Deal of the Year: Orchard Therapeutics

An oversubscribed $110m series B round completed in December 2017 made Orchard Therapeutics, a UK-based genetics spinout from University College London (UCL), an obvious choice for the 2018 Global University Venturing Deal of the Year award.

The series B round was co-led by investment firm Baillie Gifford and venture capital firm Ori Capital, and featured contributions from the university-owned UCL Technology Fund and Singaporean state-owned investment firm Temasek.

Further investors included financial services firm Fidelity International’s investment arm F-Prime Capital, Cowen Healthcare Investments, Juda Capital, Pavilion Capital, RTW Investments, Agent Capital and 4Bio Capital.

Orchard was launched by UCL Business, the institution’s tech transfer office, and F-Prime Capital in May 2016. It is based on research at the university’s Institute of Child Health.

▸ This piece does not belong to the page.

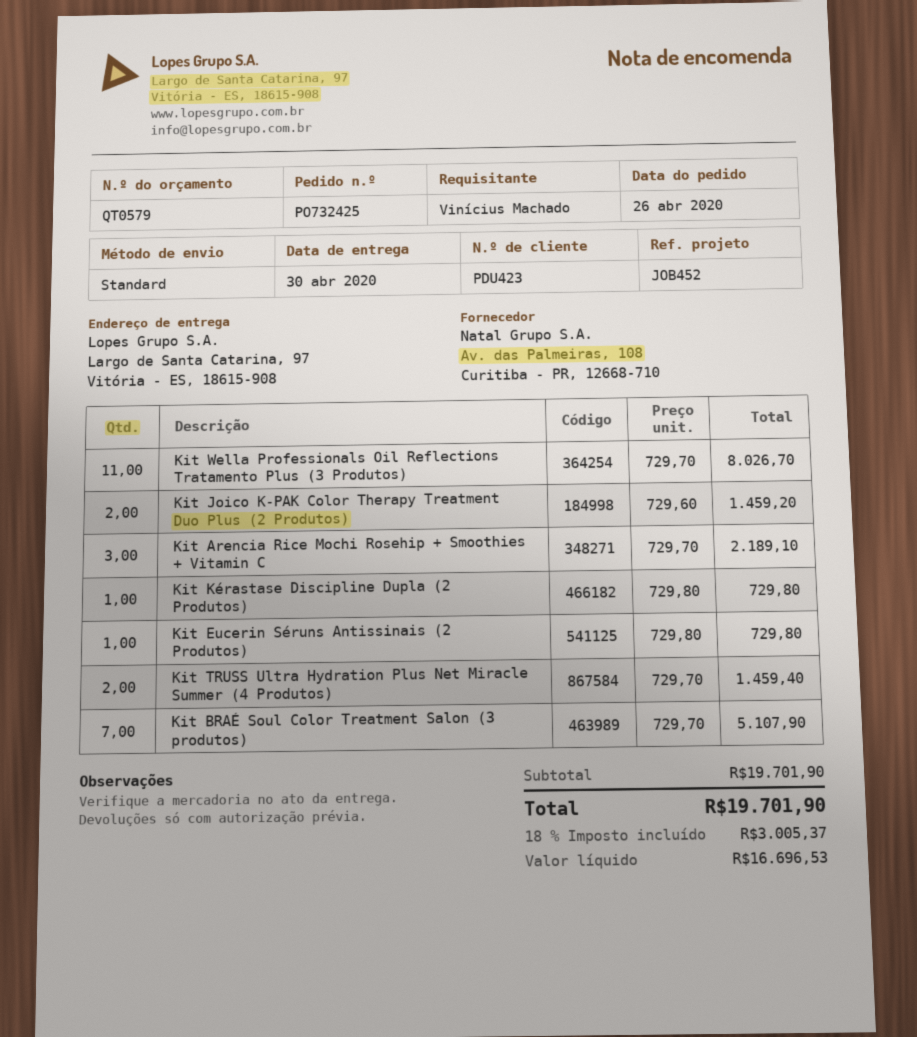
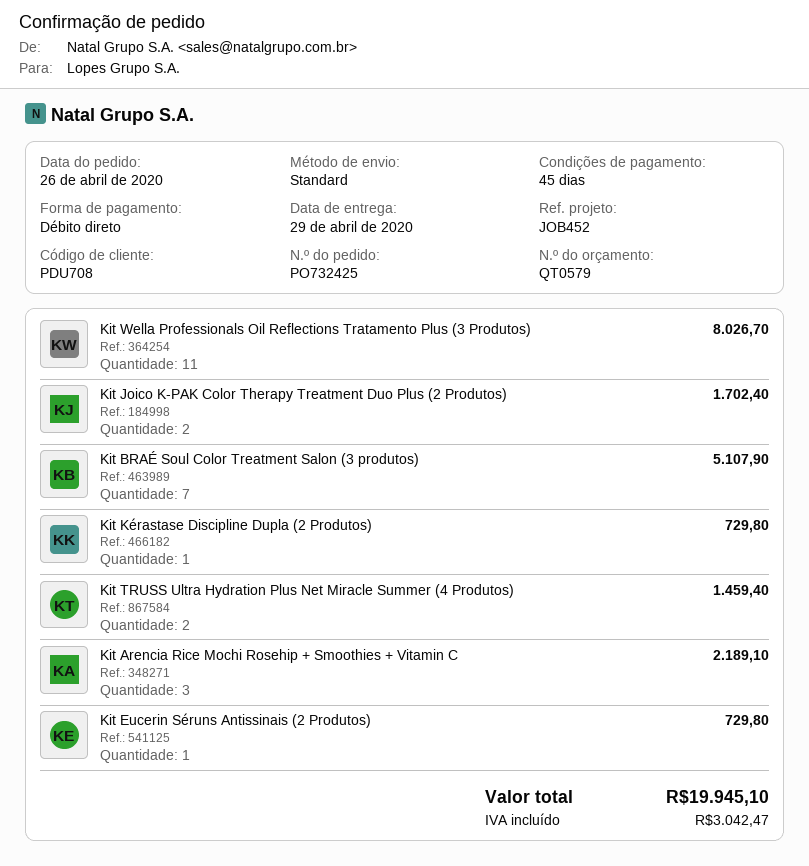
delivery date: 2020-04-30 -> 2020-04-29
customer number: PDU423 -> PDU708
Kit Joico K-PAK Color Therapy Treatment Duo Plus (2 Produtos): 2 for 1459.20 -> 2 for 1702.40
tax: 3005.37 -> 3042.47
total: 19701.90 -> 19945.10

The company specialises in gene-therapy technology which focuses on a condition known as adenosine deaminase severe combined immunodeficiency (Ada-Scid), an inherited immune-system disorder that is both rare and life-threatening.

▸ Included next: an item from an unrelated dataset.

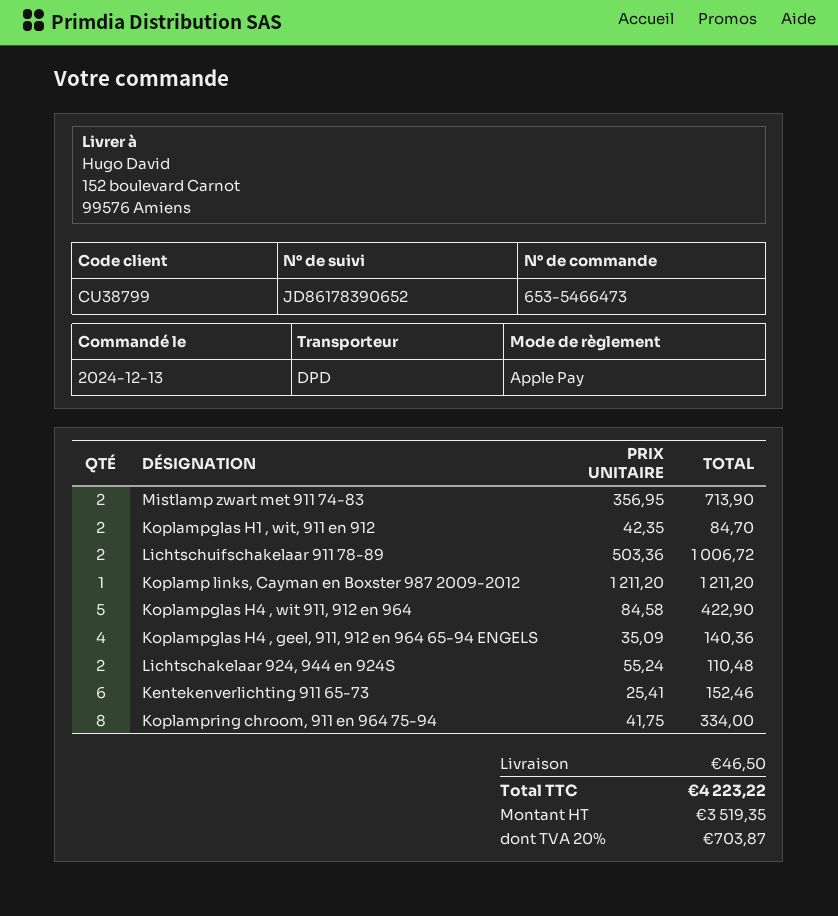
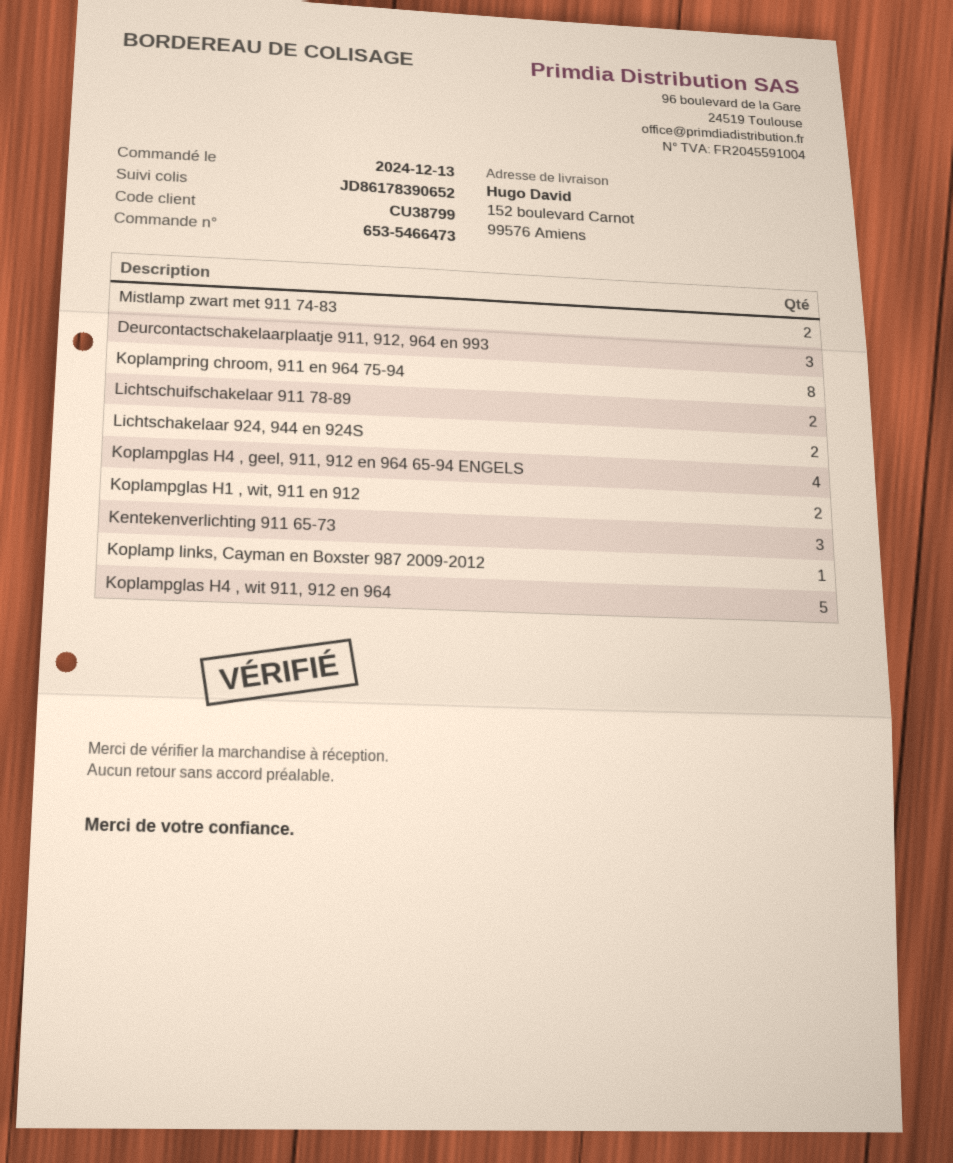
Kentekenverlichting 911 65-73: 6 -> 3
Deurcontactschakelaarplaatje 911, 912, 964 en 993: none -> 3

Ada-Scid is also known as bubble baby disease because sufferers tend to be young and extremely susceptible to infectious diseases, meaning they require sterile environments – a bubble.

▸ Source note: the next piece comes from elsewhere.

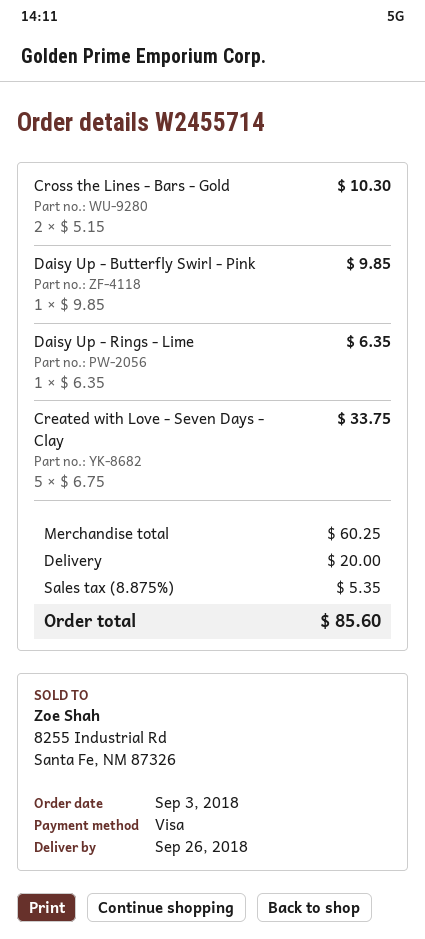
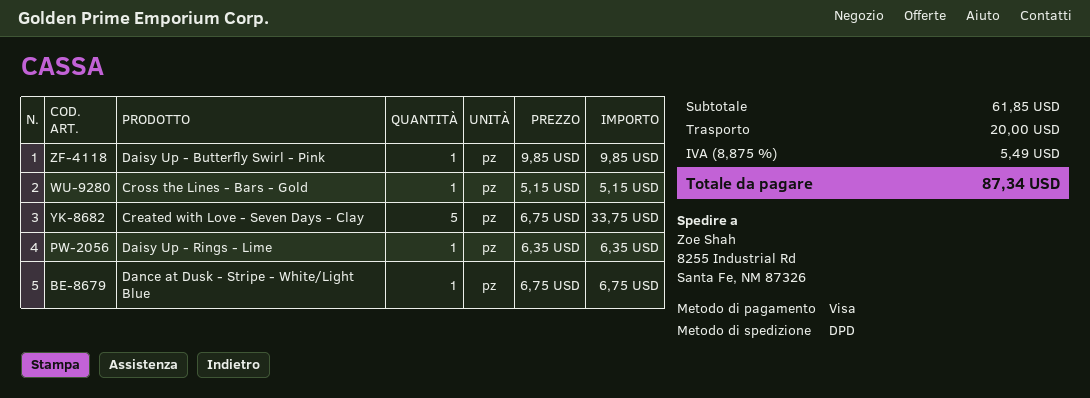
Cross the Lines - Bars - Gold: 2 x 5.15 = 10.30 -> 1 x 5.15 = 5.15
Dance at Dusk - Stripe - White/Light Blue: none -> 1 x 6.75 = 6.75
subtotal: 60.25 -> 61.85
tax: 8.875% = 5.35 -> 8.875% = 5.49
total: 85.60 -> 87.34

The series B round followed Orchard’s $30m series A in May 2016, led by F-Prime Capital with participation from UCL Business, UCL Technology Fund and the EU-owned European Investment Fund.

At the time of the series B round, Orchard’s chief executive Mark Rothera, said: “This financing further empowers Orchard to deliver on our vision to be a leading, global, fully-integrated company that transforms the lives of patients through innovative gene therapy.

“In collaboration with our stakeholders, we are committed to translating our outstanding clinical data into therapies for patients with the greatest need, as quickly as possible. This financing makes meeting this challenge possible.”

The series B round is being used to expedite the global roll-out of Orchard’s OTL-101, an Ada-Scid gene therapy which is the company’s lead product.

Crucially, OTL-101 has been recognised by regulators on both sides of the Atlantic as an important breakthrough over the past 12 months. In July 2017, the therapy was granted a rare paediatric disease (RPD) designation by the Food and Drug Administration (FDA) in the US.

RPD designation is awarded to drugs treating serious or life-threatening diseases that affect fewer than 200,000 patients in the US, but predominantly children. This kind of recognition can be important to researchers because it means their therapy may qualify for a priority review in a marketing application for another drug they subsequently develop.

Meanwhile, in August last year, the UK Medicines and Healthcare Products Regulatory Agency granted OTL-101 a promising innovative medicine designation. This recognises that the therapy is likely to offer significant clinical benefits. It also means the drug should be made available more quickly than might otherwise be the case.

Up to that point, Orchard said, more than 40 Ada-Scid patients had been treated with its gene therapy products at the London-based Great Ormond Street Hospital for children and at University of California Los Angeles. All patients survived the treatment, and the therapy was shown to restore immune functions.